**Task requirements:**
Below are the records; print exactly the lines from the one with "HairMax: 2 x" through the last, both included, and leave the pictures out.

**Stored dataset items:**
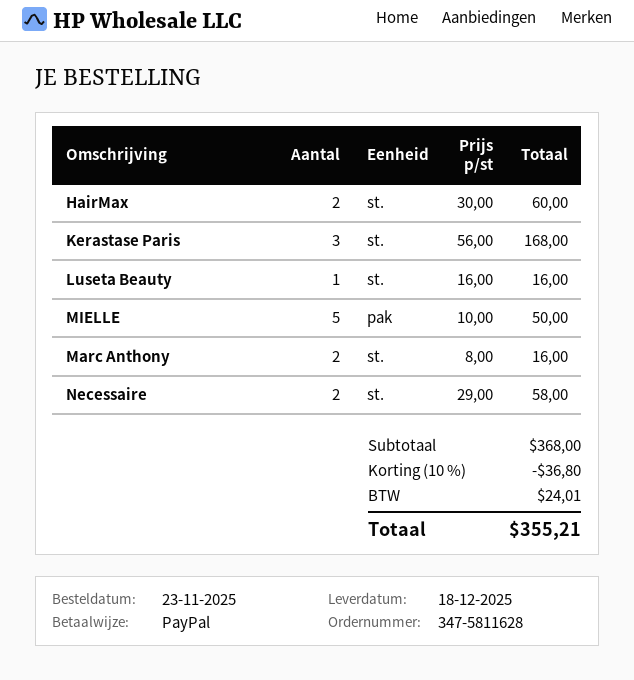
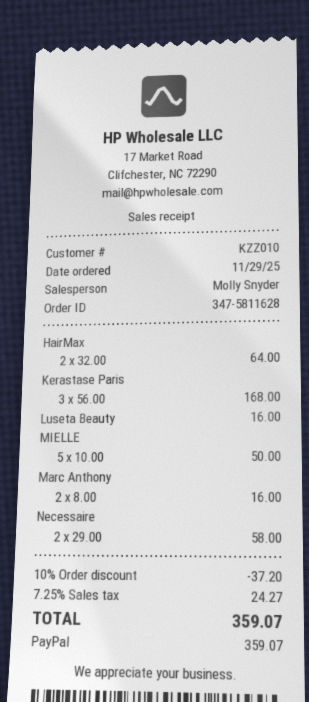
order date: 2025-11-23 -> 2025-11-29
HairMax: 2 x 30.00 = 60.00 -> 2 x 32.00 = 64.00
discount: 10% = 36.80 -> 10% = 37.20
tax: 24.01 -> 24.27
total: 355.21 -> 359.07

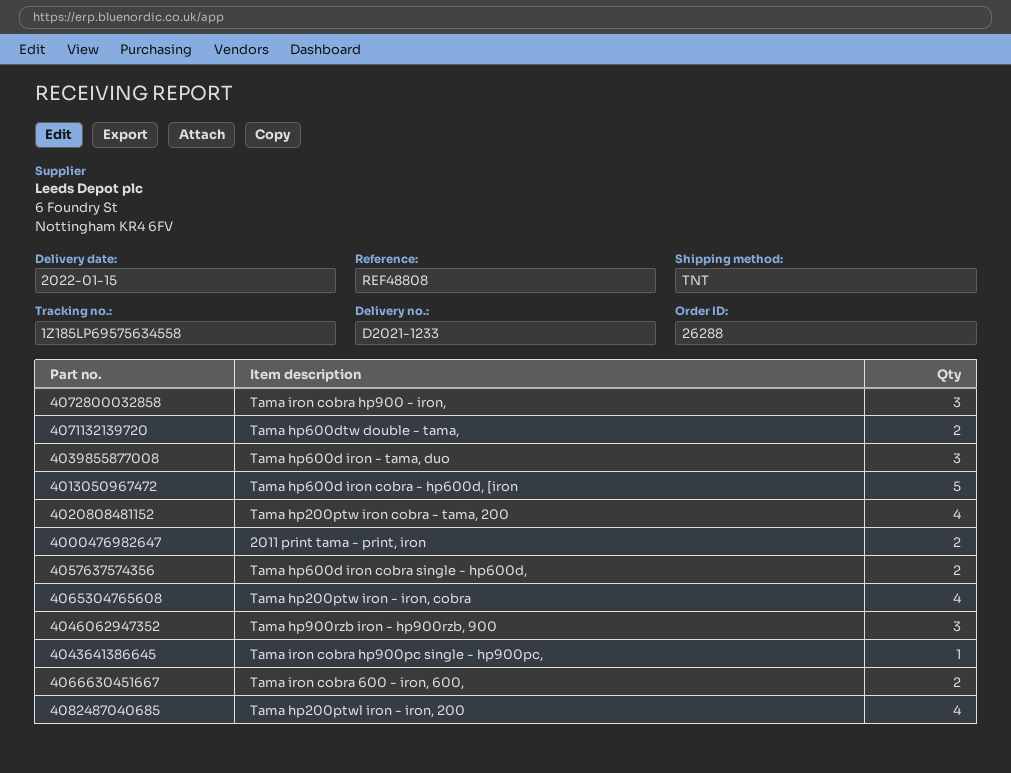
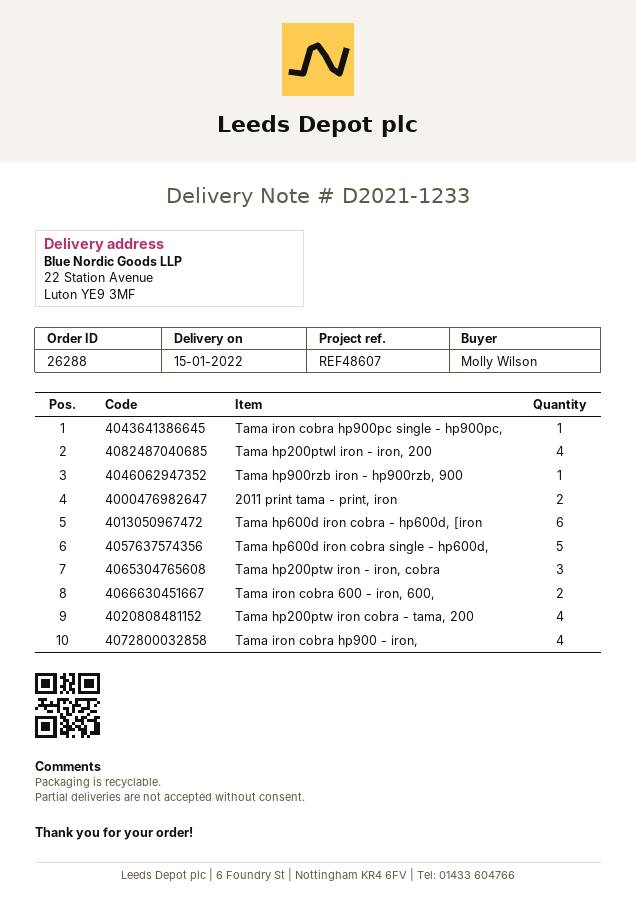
reference: REF48808 -> REF48607
Tama iron cobra hp900 - iron,: 3 -> 4
Tama hp600dtw double - tama,: 2 -> none
Tama hp600d iron - tama, duo: 3 -> none
Tama hp600d iron cobra - hp600d, [iron: 5 -> 6
Tama hp600d iron cobra single - hp600d,: 2 -> 5
Tama hp200ptw iron - iron, cobra: 4 -> 3
Tama hp900rzb iron - hp900rzb, 900: 3 -> 1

**Response box:**
HairMax: 2 x 30.00 = 60.00 -> 2 x 32.00 = 64.00
discount: 10% = 36.80 -> 10% = 37.20
tax: 24.01 -> 24.27
total: 355.21 -> 359.07

reference: REF48808 -> REF48607
Tama iron cobra hp900 - iron,: 3 -> 4
Tama hp600dtw double - tama,: 2 -> none
Tama hp600d iron - tama, duo: 3 -> none
Tama hp600d iron cobra - hp600d, [iron: 5 -> 6
Tama hp600d iron cobra single - hp600d,: 2 -> 5
Tama hp200ptw iron - iron, cobra: 4 -> 3
Tama hp900rzb iron - hp900rzb, 900: 3 -> 1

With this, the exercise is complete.